We’ve all seen the commercials on TV stating how HFCS is safe and is just like consuming regular sugar. But how do we know? High fructose corn syrup was discovered in 1966 and started being used in 1975. Because it is relatively new, we do not know the long-term effects of consuming it. But because it is a very inexpensive alternative to sugar, major companies have made the switch from sugar to HFCS. High fructose corn syrup is linked to an increase in LDL levels. Also, HFCS, along with regular refined sugar, contributes to the development of obesity and diabetes when consumed regularly in large amounts.

Because of the mixed publicity on HFCS, many companies are choosing not to include “high fructose corn syrup” on their labels. Manufacturers have found a way to avoid using those four “buzz words” by replacing them with an “AKA”. These AKA’s include glucose syrup, glucose/fructose syrup, maize syrup, tapioca syrup, dahlia syrup, fruit fructose, and crystalline fructose. The list will only continue to grow so it is important to stay up-to-date on the AKA’s if you wish to avoid HFCS.

  • Monosodium Glutamate (MSG) – MSG is used as a flavor enhance and is commonly found in potato chips, cookies, soup products, frozen dinners, lunch meats, Chinese food, soy sauce, and infant formula.

MSG affects many neurological pathways of the brain, including the area of the brain that tells you when you’re full. This of course can lead to weight gain through overconsumption. MSG also acts as an excito-toxin which can overstimulate nerve cells to the point of cell death. Consumption of MSG may lead to things such as depression, anxiety, panic attacks, disorientation, eye damage, fatigue, headaches, and obesity.

  • Food Dyes – The most common food dyes used in the United States include Blue 1, Blue 2, Green 3, Red 2, Red 3, Red 40, Yellow 5, and Yellow 6. Food dyes are found in a large amount of foods, especially foods that are marketed towards consumption by children. These foods can include cereal, frosting, vitamins, Lunchables, Children’s Motrin, Crystal Light, chips, oatmeal, yogurt, and macaroni and cheese.

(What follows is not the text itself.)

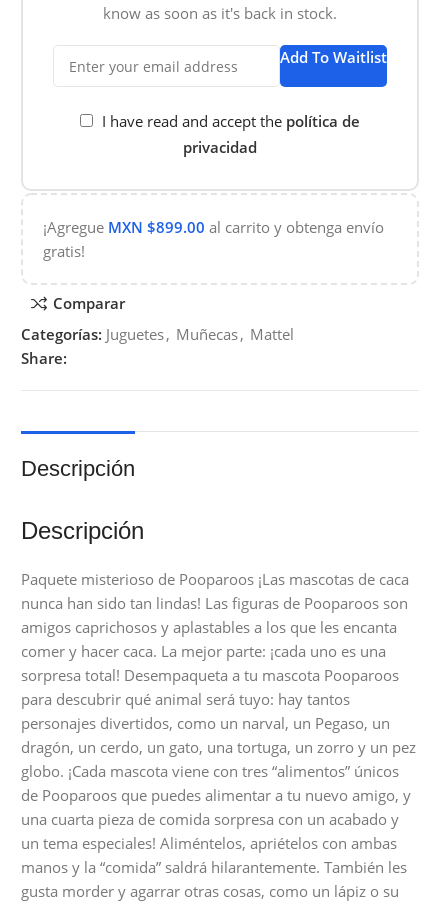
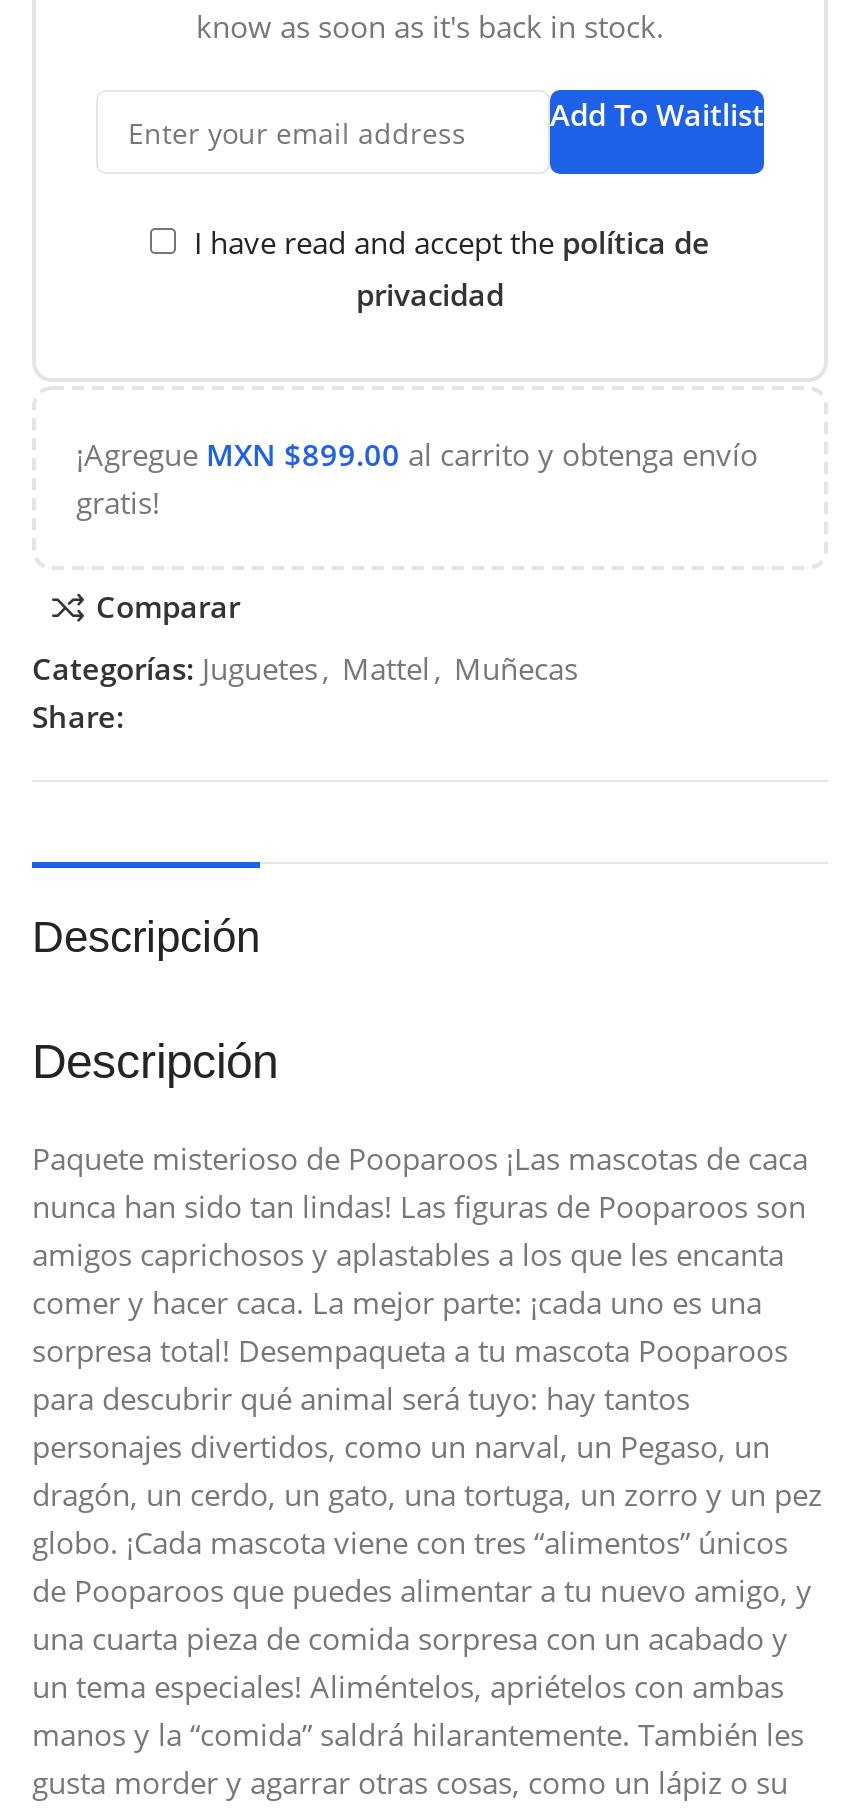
[21,324,294,344] Categorías: Juguetes , Muñecas , Mattel -> [32,648,578,688] Categorías: Juguetes , Mattel , Muñecas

You can see that Red 40, Yellow 5 and Yellow 6 are bolded. This is because they have been acknowledged to contain carcinogens, but are still found in many foods in the United States. Food dyes in general have been linked to many different kinds of cancer which is one of the several reasons Europe has removed all dyes from their food supply in 2010. Also, what’s particularly interesting about yellow 5 and 6 is that they are linked to hyperactivity including ADD and ADHD. When we look at the foods that contain high levels of dyes, we associate them with foods that kids are consuming. Is the ever-increasing rate of ADD and ADHD a coincidence? Maybe not.

  • Sodium Nitrate/Nitrite – Sodium nitrate/nitrite is used as a preservative and can be found in bacon, hot dogs, jerky, lunch meats, and other processed meats.

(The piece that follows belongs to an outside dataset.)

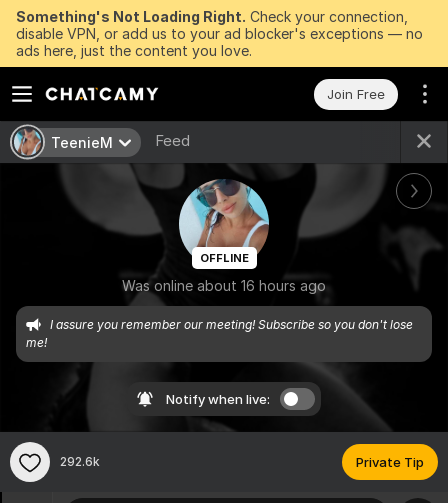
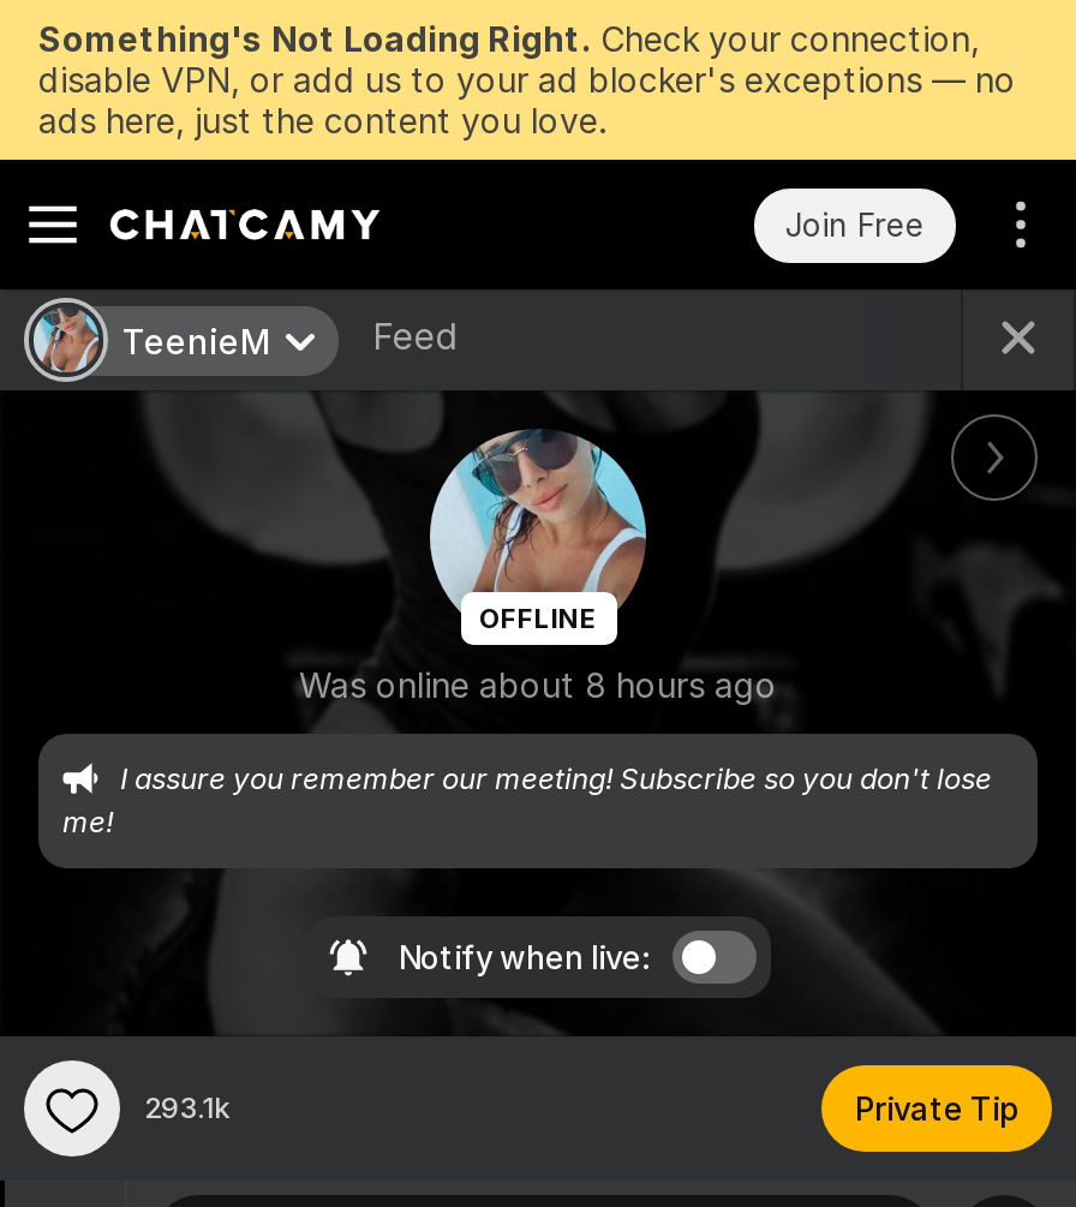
[122,277,326,294] Was online about 16 hours ago -> [299,664,777,705] Was online about 8 hours ago
[60,454,100,469] 292.6k -> [144,1090,231,1126] 293.1k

Because nitrates affect the way your body uses and processes sugar, there is an increased likelihood of developing diabetes. It is believed that nitrates could also damage blood vessels by causing them to harden and narrow, which as we all know is a great recipe for heart disease. Nitrates are high in saturated fat and sodium which again can lead to heart disease when consumed in large quantities.

As you can see, there are many health concerns associated with food additives. By discussing just five of the hundreds of food additives, we have covered many foods found in the typical American diet. Is it possible to avoid them all? It’s not likely. But as a general rule of thumb when grocery shopping, it is important to use the “perimeter rule”, meaning you should purchase as many items as you can from the perimeter of the grocery store. Of course, you must still check labels and purchase items with caution as not everything in the perimeter avoids these additives. The more foods you can buy without labels the better, because if there doesn’t need to be a list of ingredients, you have avoided the very nature of an additive. Happy shopping!